#### Work request
Check every line below for the string "number". Copy the ones that have it.

▬▬▬▬▬▬▬▬▬▬

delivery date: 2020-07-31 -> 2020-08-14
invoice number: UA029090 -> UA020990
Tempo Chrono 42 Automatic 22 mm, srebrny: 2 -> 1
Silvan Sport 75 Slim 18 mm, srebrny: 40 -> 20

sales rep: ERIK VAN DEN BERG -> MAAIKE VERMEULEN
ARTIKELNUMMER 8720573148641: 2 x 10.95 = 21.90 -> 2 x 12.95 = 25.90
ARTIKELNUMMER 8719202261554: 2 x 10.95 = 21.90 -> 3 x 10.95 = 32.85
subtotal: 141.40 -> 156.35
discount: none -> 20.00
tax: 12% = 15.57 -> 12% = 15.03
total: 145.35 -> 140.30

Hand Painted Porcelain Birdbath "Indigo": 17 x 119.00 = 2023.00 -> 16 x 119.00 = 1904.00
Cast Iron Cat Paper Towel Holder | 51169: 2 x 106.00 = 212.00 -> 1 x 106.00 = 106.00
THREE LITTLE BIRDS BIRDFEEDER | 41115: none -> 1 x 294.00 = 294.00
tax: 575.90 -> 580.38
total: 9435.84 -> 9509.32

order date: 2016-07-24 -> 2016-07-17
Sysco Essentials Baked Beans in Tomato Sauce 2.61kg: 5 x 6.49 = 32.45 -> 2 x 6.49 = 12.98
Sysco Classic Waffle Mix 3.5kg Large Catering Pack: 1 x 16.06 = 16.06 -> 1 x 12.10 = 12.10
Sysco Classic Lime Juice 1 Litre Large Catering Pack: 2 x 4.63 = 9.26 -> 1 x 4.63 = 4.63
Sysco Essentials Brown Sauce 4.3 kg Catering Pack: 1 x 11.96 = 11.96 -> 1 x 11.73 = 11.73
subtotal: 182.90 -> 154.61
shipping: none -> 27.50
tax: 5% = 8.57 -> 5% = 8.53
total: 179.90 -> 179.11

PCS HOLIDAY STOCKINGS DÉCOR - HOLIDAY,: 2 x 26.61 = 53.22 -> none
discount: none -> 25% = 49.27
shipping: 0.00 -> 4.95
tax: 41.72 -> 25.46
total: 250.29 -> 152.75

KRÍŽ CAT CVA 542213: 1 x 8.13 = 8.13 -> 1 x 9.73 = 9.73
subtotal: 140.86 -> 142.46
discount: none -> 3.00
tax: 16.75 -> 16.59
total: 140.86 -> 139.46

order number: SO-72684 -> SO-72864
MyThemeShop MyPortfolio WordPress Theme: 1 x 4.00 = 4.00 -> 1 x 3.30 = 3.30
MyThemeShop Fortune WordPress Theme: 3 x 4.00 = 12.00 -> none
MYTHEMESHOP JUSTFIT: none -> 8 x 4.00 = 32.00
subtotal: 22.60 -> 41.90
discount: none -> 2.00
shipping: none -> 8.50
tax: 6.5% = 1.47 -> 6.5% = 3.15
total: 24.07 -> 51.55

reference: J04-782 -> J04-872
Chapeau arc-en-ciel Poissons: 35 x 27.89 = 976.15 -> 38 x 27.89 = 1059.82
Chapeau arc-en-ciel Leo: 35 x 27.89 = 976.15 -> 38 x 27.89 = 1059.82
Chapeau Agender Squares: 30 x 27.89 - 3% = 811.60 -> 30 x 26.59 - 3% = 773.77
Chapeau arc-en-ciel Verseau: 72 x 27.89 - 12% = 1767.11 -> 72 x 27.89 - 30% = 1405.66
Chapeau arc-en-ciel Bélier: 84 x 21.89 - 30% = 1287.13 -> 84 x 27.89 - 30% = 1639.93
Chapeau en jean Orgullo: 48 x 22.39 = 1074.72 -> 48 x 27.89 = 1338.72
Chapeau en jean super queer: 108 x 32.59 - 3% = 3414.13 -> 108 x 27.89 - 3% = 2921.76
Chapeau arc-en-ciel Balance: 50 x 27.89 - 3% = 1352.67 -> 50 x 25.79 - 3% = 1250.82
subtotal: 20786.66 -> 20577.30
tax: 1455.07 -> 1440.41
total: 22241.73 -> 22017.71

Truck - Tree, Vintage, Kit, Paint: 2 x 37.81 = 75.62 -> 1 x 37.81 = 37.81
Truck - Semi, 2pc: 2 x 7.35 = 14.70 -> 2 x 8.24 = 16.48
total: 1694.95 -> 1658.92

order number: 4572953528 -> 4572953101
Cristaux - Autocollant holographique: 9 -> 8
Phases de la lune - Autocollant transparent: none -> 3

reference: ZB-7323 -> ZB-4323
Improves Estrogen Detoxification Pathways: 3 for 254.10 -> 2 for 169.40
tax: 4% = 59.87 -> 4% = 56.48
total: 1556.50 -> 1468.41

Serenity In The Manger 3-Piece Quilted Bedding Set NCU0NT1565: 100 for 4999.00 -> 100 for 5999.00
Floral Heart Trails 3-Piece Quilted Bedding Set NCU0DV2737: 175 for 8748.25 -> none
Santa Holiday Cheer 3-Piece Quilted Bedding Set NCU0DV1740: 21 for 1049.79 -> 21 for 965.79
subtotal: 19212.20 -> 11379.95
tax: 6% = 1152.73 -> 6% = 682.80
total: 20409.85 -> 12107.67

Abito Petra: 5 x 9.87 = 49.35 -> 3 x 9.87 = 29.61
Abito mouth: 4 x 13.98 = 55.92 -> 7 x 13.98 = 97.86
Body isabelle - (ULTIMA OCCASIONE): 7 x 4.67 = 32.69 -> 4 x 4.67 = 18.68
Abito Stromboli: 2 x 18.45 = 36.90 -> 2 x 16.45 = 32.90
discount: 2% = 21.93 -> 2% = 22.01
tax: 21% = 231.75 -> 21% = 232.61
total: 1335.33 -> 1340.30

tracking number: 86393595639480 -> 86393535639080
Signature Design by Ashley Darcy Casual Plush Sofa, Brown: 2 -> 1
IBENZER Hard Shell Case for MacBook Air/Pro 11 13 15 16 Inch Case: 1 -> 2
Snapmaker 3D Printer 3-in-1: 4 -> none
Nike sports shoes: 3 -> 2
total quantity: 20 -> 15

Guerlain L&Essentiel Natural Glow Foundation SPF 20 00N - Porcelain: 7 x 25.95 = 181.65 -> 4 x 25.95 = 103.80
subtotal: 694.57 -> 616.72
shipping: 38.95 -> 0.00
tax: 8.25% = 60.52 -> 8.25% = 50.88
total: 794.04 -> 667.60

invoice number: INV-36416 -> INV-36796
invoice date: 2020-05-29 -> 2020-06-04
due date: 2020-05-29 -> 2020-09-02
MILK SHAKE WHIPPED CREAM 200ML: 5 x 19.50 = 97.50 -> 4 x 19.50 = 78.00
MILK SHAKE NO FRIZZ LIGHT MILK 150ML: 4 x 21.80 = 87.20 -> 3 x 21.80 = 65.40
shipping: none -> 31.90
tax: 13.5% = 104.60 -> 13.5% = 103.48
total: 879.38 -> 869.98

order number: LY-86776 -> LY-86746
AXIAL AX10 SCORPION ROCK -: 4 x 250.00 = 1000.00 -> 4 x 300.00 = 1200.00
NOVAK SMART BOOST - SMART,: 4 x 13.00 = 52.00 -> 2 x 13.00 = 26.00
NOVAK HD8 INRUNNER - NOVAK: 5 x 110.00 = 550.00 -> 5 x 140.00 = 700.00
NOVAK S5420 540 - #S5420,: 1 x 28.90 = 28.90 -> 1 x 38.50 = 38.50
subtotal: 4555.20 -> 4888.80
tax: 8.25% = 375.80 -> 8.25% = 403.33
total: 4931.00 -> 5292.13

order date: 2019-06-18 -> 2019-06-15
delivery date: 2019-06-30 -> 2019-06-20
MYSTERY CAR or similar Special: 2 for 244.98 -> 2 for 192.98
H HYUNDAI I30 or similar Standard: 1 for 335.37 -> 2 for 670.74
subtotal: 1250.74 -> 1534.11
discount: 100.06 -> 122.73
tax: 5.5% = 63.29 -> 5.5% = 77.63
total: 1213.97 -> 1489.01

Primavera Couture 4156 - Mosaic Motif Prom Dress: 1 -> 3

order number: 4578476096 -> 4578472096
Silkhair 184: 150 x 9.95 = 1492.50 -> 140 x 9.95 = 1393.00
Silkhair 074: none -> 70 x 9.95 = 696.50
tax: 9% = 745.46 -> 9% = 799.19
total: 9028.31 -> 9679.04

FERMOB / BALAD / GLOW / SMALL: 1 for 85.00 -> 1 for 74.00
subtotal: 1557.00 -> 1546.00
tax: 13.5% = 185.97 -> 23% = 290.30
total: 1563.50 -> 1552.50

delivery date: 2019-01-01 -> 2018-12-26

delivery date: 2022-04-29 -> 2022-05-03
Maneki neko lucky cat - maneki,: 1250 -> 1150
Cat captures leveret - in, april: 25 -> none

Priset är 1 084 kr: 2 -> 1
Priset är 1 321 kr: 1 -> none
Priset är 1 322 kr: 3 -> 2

▬▬▬▬▬▬▬▬▬▬

#### Solution to the problem
invoice number: UA029090 -> UA020990
order number: SO-72684 -> SO-72864
order number: 4572953528 -> 4572953101
tracking number: 86393595639480 -> 86393535639080
invoice number: INV-36416 -> INV-36796
order number: LY-86776 -> LY-86746
order number: 4578476096 -> 4578472096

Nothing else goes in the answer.